軒下で待っていると、鞄を担いだ胡太郎が建物の奥から姿を現す。
その隣には、背が高く、どこか余裕のある雰囲気を纏った大学生くらいの男性が歩いていた。
「え、兄ちゃん?なんでいんの」
「傘。お前どうせ折りたたみも持ってきてないだろ」
俺に気づいた胡太郎が歩み寄ってくる。
隣の男性も一緒にこちらへやってくると、柔らかい笑みを浮かべた。
「胡太郎くんのお兄さん? 初めまして、胡太郎くんの担当講師の樋口です」
「あ、どうも……弟がいつもお世話になってます。ほら、傘」
持ってきた予備の傘を胡太郎に渡しながら、樋口という男に軽く頭を下げる。
樋口さんは俺の顔をまじまじと見つめると、「ふーん」と面白そうに目を細めた。
「胡太郎くんからよくお兄さんのこと聞いてるよ。高校でバスケ部のキャプテンやってるんだって?」
「まあ、一応」
返事を濁すと、胡太郎が横から「今日は兄ちゃんサボりだけどね」と余計な口を挟んできた。
「こたろー、お前……」
「はは、まあ高校生ならそういう日もあるよ」
樋口さんは責める様子もなく、気さくに笑う。
そして、降らせ続ける雨の向こうを眺めるようにしながら、ふと思い立ったように口を開いた。

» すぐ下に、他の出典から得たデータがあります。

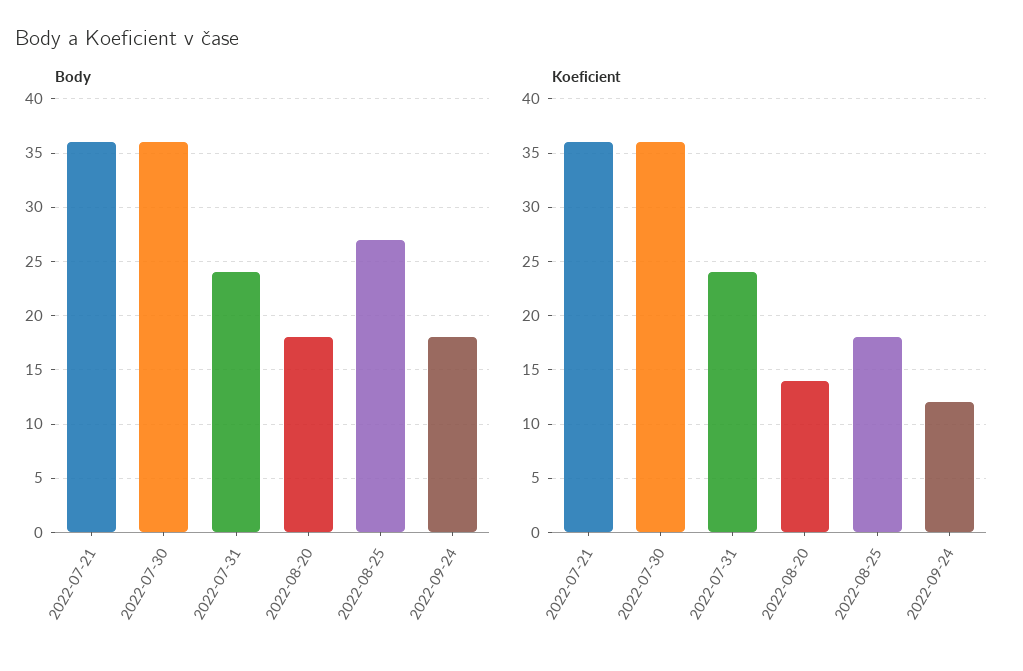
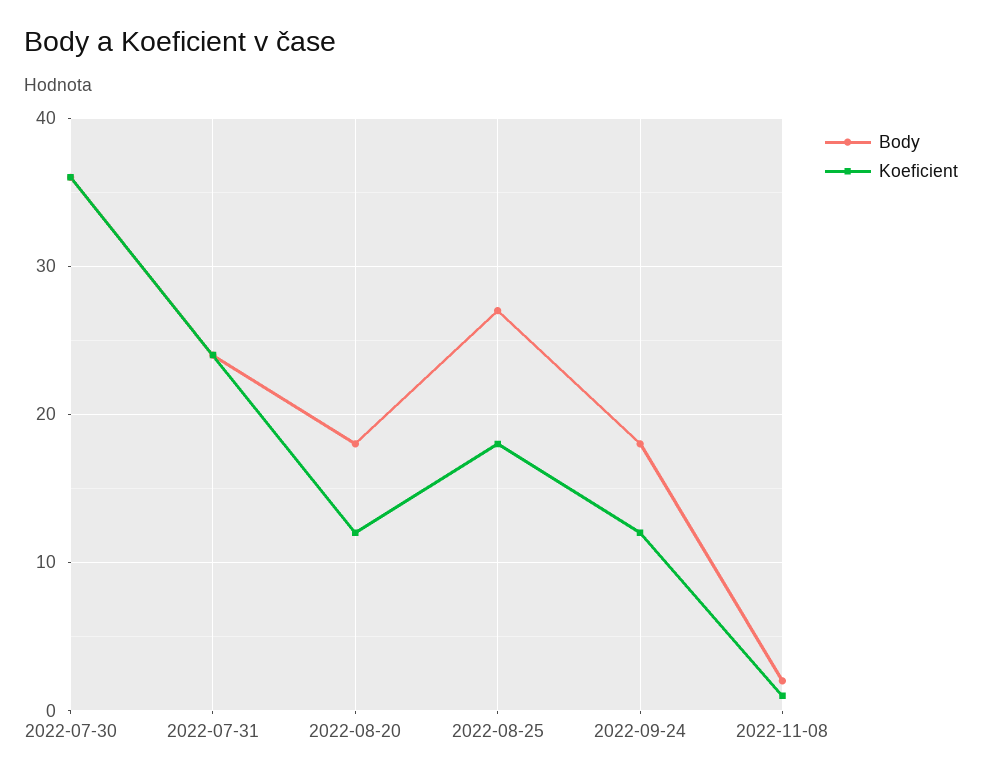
Body, 2022-07-21: 36 -> none
Koeficient, 2022-07-21: 36 -> none
Koeficient, 2022-08-20: 14 -> 12
Body, 2022-11-08: none -> 2
Koeficient, 2022-11-08: none -> 1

「そういえばさ、俺、地域の社会人クラブチームでバスケやっててさ。指導も手伝ってるんだけど」
樋口さんはポケットからスマホを取り出し、画面をこちらに向けて見せてきた。そこには体育館で楽しそうにボールを追う大人たちの姿が写っている。
「部活とはまた違った雰囲気で、いろんな年代の奴らが集まって気楽にやってるんだよね。もしよかったら、息抜きにでも今度遊びに来なよ」
ニコニコと言う樋口さんに毒気が抜かれる。
「……俺なんかが行って、大丈夫なんですか」
「もちろん。高校生も何人か来てるし、歓迎するよ」
名刺の裏にメモ書きで連絡先と体育館の場所をササッと書いた樋口さんは、それを俺の手元に押し付けるように手渡した。

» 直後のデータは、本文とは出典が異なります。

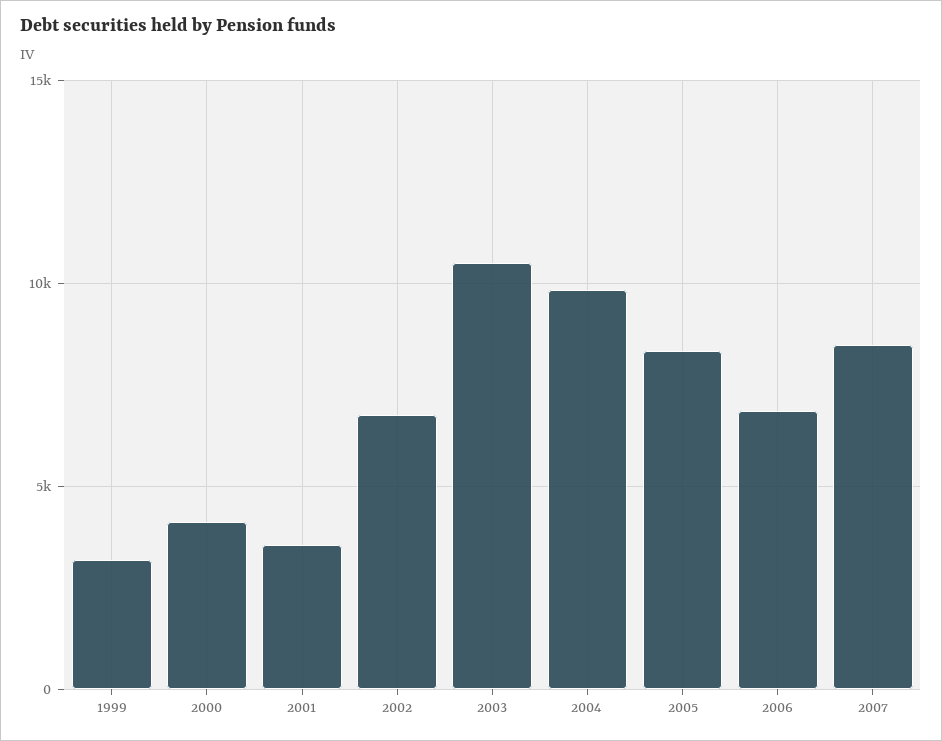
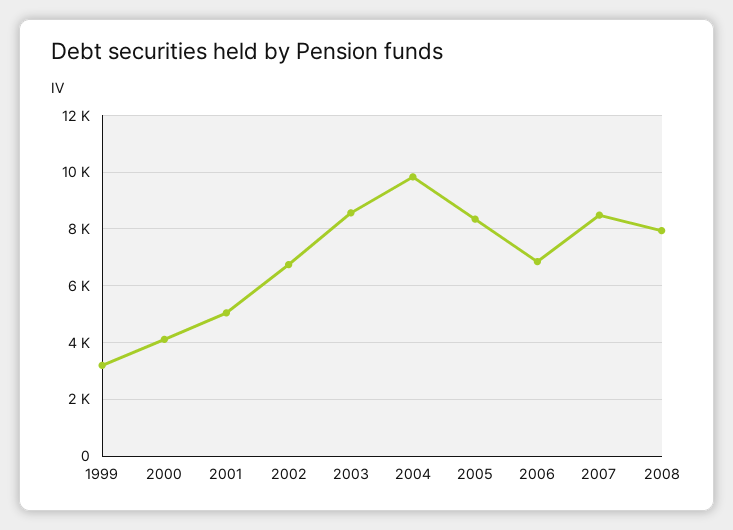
2001: 3500 -> 5000
2003: 10500 -> 8500
2008: none -> 8000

「じゃ、雨強いから気をつけて帰りなね。胡太郎くん、また次回」
「はーい。ありがとうございましたー」
手を振って塾の中へ戻っていく樋口さんの背中を、俺は手に残された紙片を見つめたまま見送っていた。
「……兄ちゃん、行くの?」
「……さあ。分かんね」
傘に当たる雨音を聞きながら、俺は紙片を制服のポケットに押し込んだ。